In the U.S., officials seemed uncertain of what steps to take next. Four years of "constructive engagement," a policy of quiet diplomacy designed to nudge the South African government toward racial reform, have produced few results. Initially, National Security Adviser Robert McFarlane urged South Africans to seize upon the vague hints of future reforms in Botha's Durban speech. He suggested that "those leaders on both sides who are looking into the abyss of massive violence" should "challenge this government, ask them to put their money where their mouth is." But later, White House Spokesman Larry Speakes took the unusual step of publicly asking Botha to "clarify" his intentions, adding that "there is a crisis of confidence in South Africa."

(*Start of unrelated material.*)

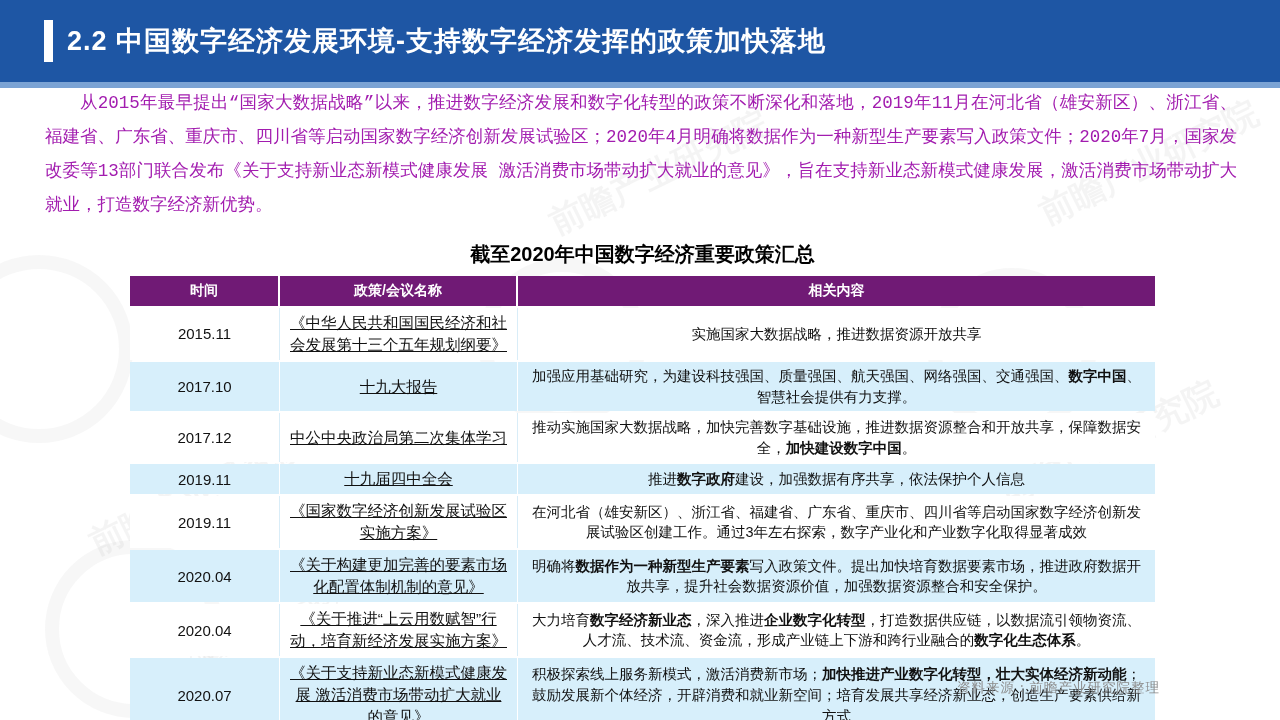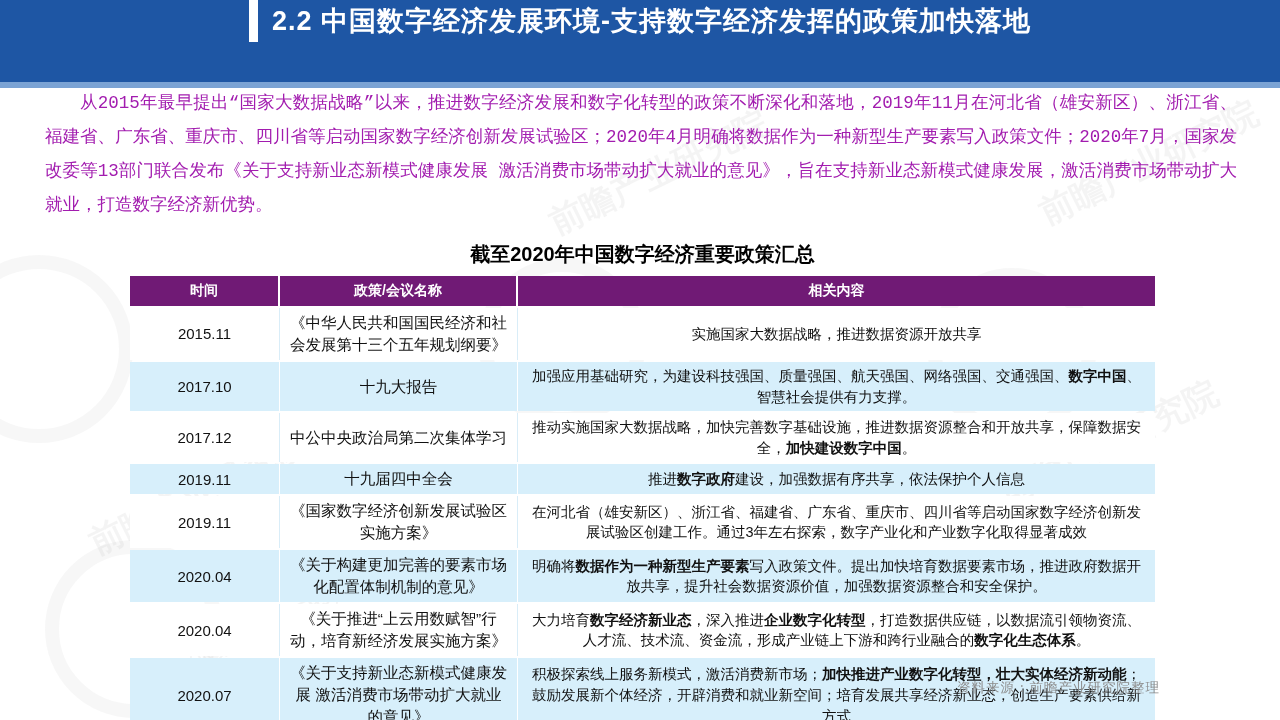"2.2 中国数字经济发展环境-支持数字经济发挥的政策加快落地" .header { flex-direction: column -> none }
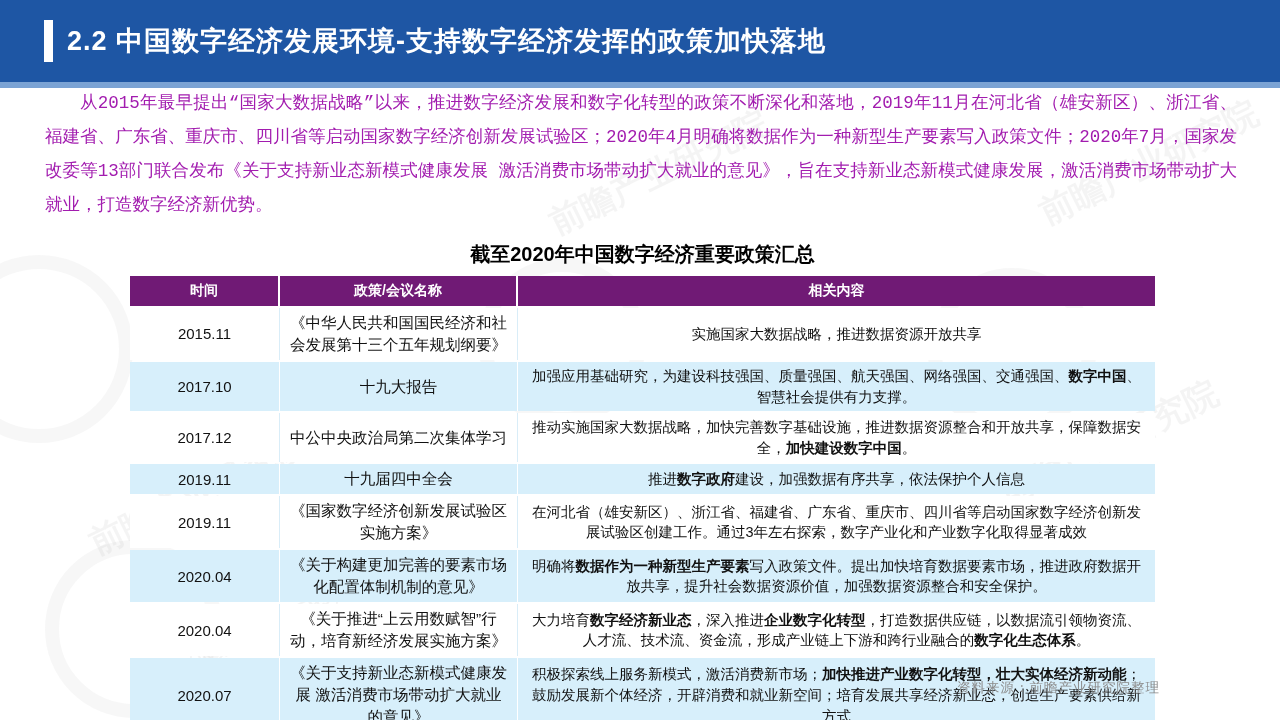"《中华人民共和国国民经济和社会发展第十三个五年规划纲要》" .policy-table td.policy { text-decoration: none -> underline }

The U.S. also seemed uncertain of how to deal with Desmond Tutu, the black Anglican bishop of Johannesburg. When Tutu refused to join a group of leading South African clergymen at a meeting with Botha, the White House publicly scolded him, without referring to him by name. Said Speakes: "A refusal by any party to meet and negotiate only worsens the prospects for understanding in South Africa." A senior State Department official explained that the U.S. has been urging the South African government to negotiate, and "we also have to make the same point with influential leaders like Tutu." But then the Rev. Jerry Falwell, one of Ronald Reagan's strongest supporters, returned from a trip to South Africa and called the bishop "a phony" for claiming to speak for all blacks in that country, a claim Tutu has never made (see RELIGION). Embarrassed by Falwell's outburst, the State Department then praised Tutu as "a recognized black leader, a man of great personal integrity, one of the black community's legitimate spokesmen, a voice of moderation."